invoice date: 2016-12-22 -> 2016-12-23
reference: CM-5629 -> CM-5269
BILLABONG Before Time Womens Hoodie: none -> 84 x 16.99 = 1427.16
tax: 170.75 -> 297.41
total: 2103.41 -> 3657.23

---+---

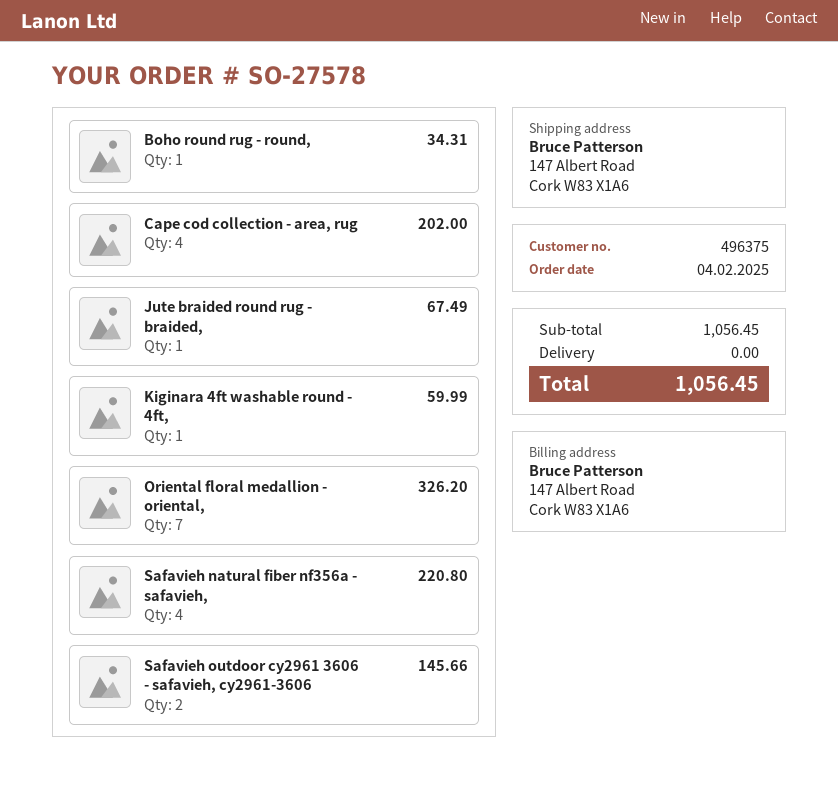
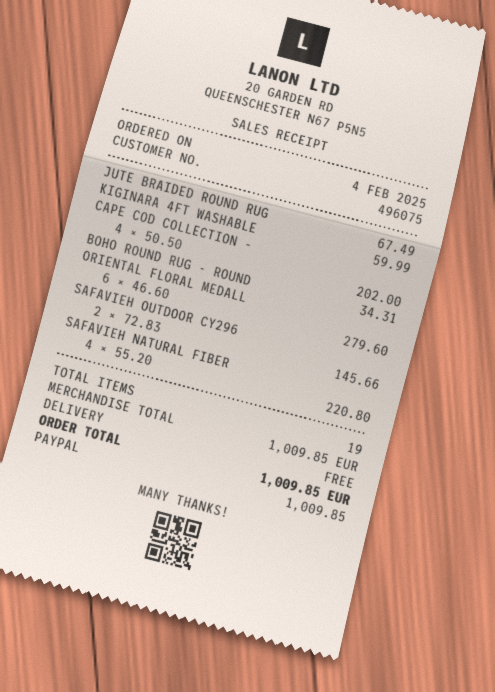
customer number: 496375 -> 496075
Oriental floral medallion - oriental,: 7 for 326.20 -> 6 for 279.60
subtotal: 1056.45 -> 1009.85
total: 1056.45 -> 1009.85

---+---

From the records above, repeat exactly the lines from the one with "invoice date: 2016-12-22 -> 2016-12-23" through the one with "total: 2103.41 -> 3657.23", both included.

invoice date: 2016-12-22 -> 2016-12-23
reference: CM-5629 -> CM-5269
BILLABONG Before Time Womens Hoodie: none -> 84 x 16.99 = 1427.16
tax: 170.75 -> 297.41
total: 2103.41 -> 3657.23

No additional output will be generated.